University researcher Joyce Ehrlinger has found that a person’s tendency to be overconfident increases if he or she thinks intelligence is fixed and unchangeable.
Such people tend to maintain their overconfidence by concentrating on the easy parts of tasks while spending as little time as possible on the hard parts of tasks, said Ehrlinger, a WSU assistant professor of psychology. But people who hold a growth mindset–meaning they think intelligence is a changeable quality–spend more time on the challenging parts of tasks, she said. Consequently, their levels of confidence are more in line with their abilities.
Ehrlinger’s research, conducted with Ainsley Mitchum of Florida State University and Carol Dweck of Stanford University, appears in the March edition of the Journal of Experimental Social Psychology.
“A little bit of overconfidence can be helpful,” said Ehrlinger, “but larger amounts of overconfidence can lead people to make bad decisions and to miss out on opportunities to learn.” The researchers note that overconfidence is a documented problem for drivers, motorcyclists, bungee jumpers, doctors and lawyers.
In the first of three studies for their recent paper, Ehrlinger and her colleagues found that students who hold a fixed mindset about intelligence were more overconfident about their performance on a multiple-choice test than those with a growth mindset. A second study found that students with fixed mindsets devoted less attention to difficult problems and, consequently, displayed more overconfidence than those with growth mindsets.

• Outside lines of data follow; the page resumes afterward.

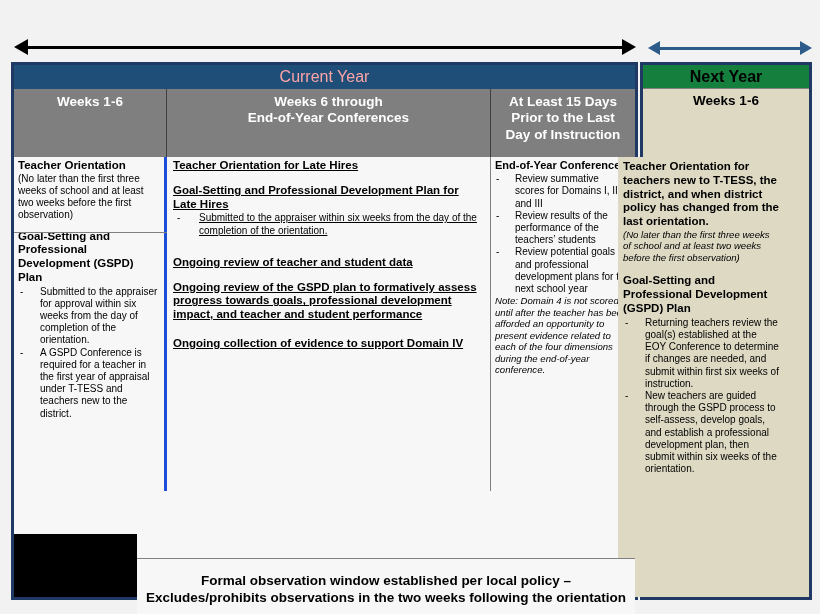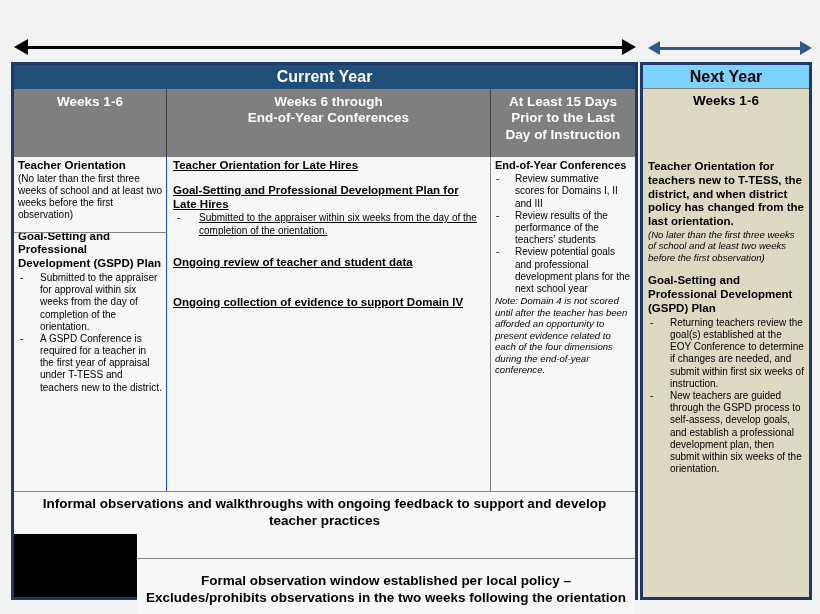--- a/index.html
+++ b/index.html
@@ -84,33 +84,33 @@
     box-sizing: border-box;
     background: #DDD9C3;
   }
 
   
   .banner-current {
     position: absolute;
     left: 14px; top: 65px;
     width: 621px; height: 24px;
     background: #1F4E79;
-    color: #ffffff;
+    color: #fca5a5;
     font-size: 16px;
-    font-weight: bold;
+    font-weight: normal;
     display: flex;
     align-items: center;
     justify-content: center;
     box-sizing: border-box;
   }
   .banner-next {
     position: absolute;
     left: 643px; top: 65px;
     width: 166px; height: 24px;
-    background: #7dd3fc;
+    background: #15803d;
     color: #000000;
     font-size: 16px;
     font-weight: bold;
     display: flex;
     align-items: center;
     justify-content: center;
     box-sizing: border-box;
     border-bottom: 1px solid #808080;
   }
 
@@ -153,27 +153,27 @@
   }
 
   
   .body-col {
     position: absolute;
     top: 157px;
     box-sizing: border-box;
     background: #F7F7F7;
     overflow: hidden;
   }
-  .col1 { left: 14px;  width: 153px; height: 334px; border-right: 1px solid #1d4ed8; padding: 2px 4px 0 4px; }
+  .col1 { left: 14px;  width: 153px; height: 334px; border-right: 3px solid #1d4ed8; padding: 2px 4px 0 4px; }
   .col2 { left: 167px; width: 324px; height: 334px; border-right: 1px solid #808080; padding: 2px 6px 0 6px; text-decoration: underline; }
   .col3 { left: 491px; width: 144px; height: 334px; padding: 2px 4px 0 4px; }
 
   .col-next {
     position: absolute;
-    left: 643px; top: 157px;
+    left: 618px; top: 157px;
     width: 166px; height: 440px;
     background: #DDD9C3;
     box-sizing: border-box;
     padding: 3px 5px 0 5px;
     overflow: hidden;
   }
 
   
   .col1-divider {
     position: absolute;
@@ -313,20 +313,21 @@
     <div class="hd">Teacher Orientation for Late Hires</div>
     <div class="sp10"></div>
     <div class="hd">Goal-Setting and Professional Development Plan for Late Hires</div>
     <ul class="dash c2">
       <li>Submitted to the appraiser within six weeks from the day of the completion of the orientation.</li>
     </ul>
     <div class="sp10"></div>
     <div class="sp7"></div>
     <div class="hd">Ongoing review of teacher and student data</div>
     <div class="sp10"></div>
+    <div class="hd">Ongoing review of the GSPD plan to formatively assess progress towards goals, professional development impact, and teacher and student performance</div>
     <div class="sp10"></div>
     <div class="sp4"></div>
     <div class="hd">Ongoing collection of evidence to support Domain IV</div>
   </div>
 
   <div class="body-col col3">
     <div class="hd-sm">End-of-Year Conferences</div>
     <ul class="dash c3">
       <li>Review summative scores for Domains I, II and III</li>
       <li>Review results of the performance of the teachers’ students</li>
@@ -339,17 +340,16 @@
     <div class="hd">Teacher Orientation for teachers new to T-TESS, the district, and when district policy has changed from the last orientation.</div>
     <div class="par-i">(No later than the first three weeks of school and at least two weeks before the first observation)</div>
     <div class="sp10"></div>
     <div class="hd">Goal-Setting and Professional Development (GSPD) Plan</div>
     <ul class="dash ital">
       <li>Returning teachers review the goal(s) established at the EOY Conference to determine if changes are needed, and submit within first six weeks of instruction.</li>
       <li>New teachers are guided through the GSPD process to self-assess, develop goals, and establish a professional development plan, then submit within six weeks of the orientation.</li>
     </ul>
   </div>
 
-  <div class="row-informal">Informal observations and walkthroughs with ongoing feedback to support and develop teacher practices</div>
   <div class="row-formal-black"></div>
   <div class="row-formal-text">Formal observation window established per local policy – Excludes/prohibits observations in the two weeks following the orientation</div>
 
 </div>
 
 </body></html>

“By focusing on aspects of the task that were easy and spending as little time as possible on more difficult parts of the task,” Dr. Ehrlinger said, “fixed theorists felt as if they had performed very well relative to their peers. In contrast, growth theorists weren’t threatened by challenging parts of the task and didn’t feel the need to bask in the glow of the parts that were easy. This more balanced way of completing the task left growth theorists with a better understanding of how well they did.”
Further evidence for this conclusion came from a third study, which showed that forcing fixed theorists to really look at the difficult as well as the easy parts of an intellectual task shook their confidence, inspiring more accurate impressions of their performance.
The study fits in with WSU’s Grand Challenges initiative stimulating research to address some of society’s most complex issues. It is particularly relevant to the challenge of “Advancing Opportunity and Equity,” which, among other things, will look at the causes and consequences of inequal opportunity and ways to improve education.
“We know that students’ beliefs about intelligence are very consequential in the classroom and that interventions that teach students a growth mindset lead to improvements in their grades,” said Ehrlinger. “We also know that being overconfident keeps people from learning. You have to understand and acknowledge what you don’t yet know in order to truly learn. This research suggests that part of why growth mindsets improve learning might be because they lead people to better understand what they do and what they do not know.”
“Education is perhaps the best way to advance opportunity,” she said, “and emerging evidence suggests that the benefits of teaching a growth mindset for improving grades are particularly strong for students in stigmatized groups based on race or gender.”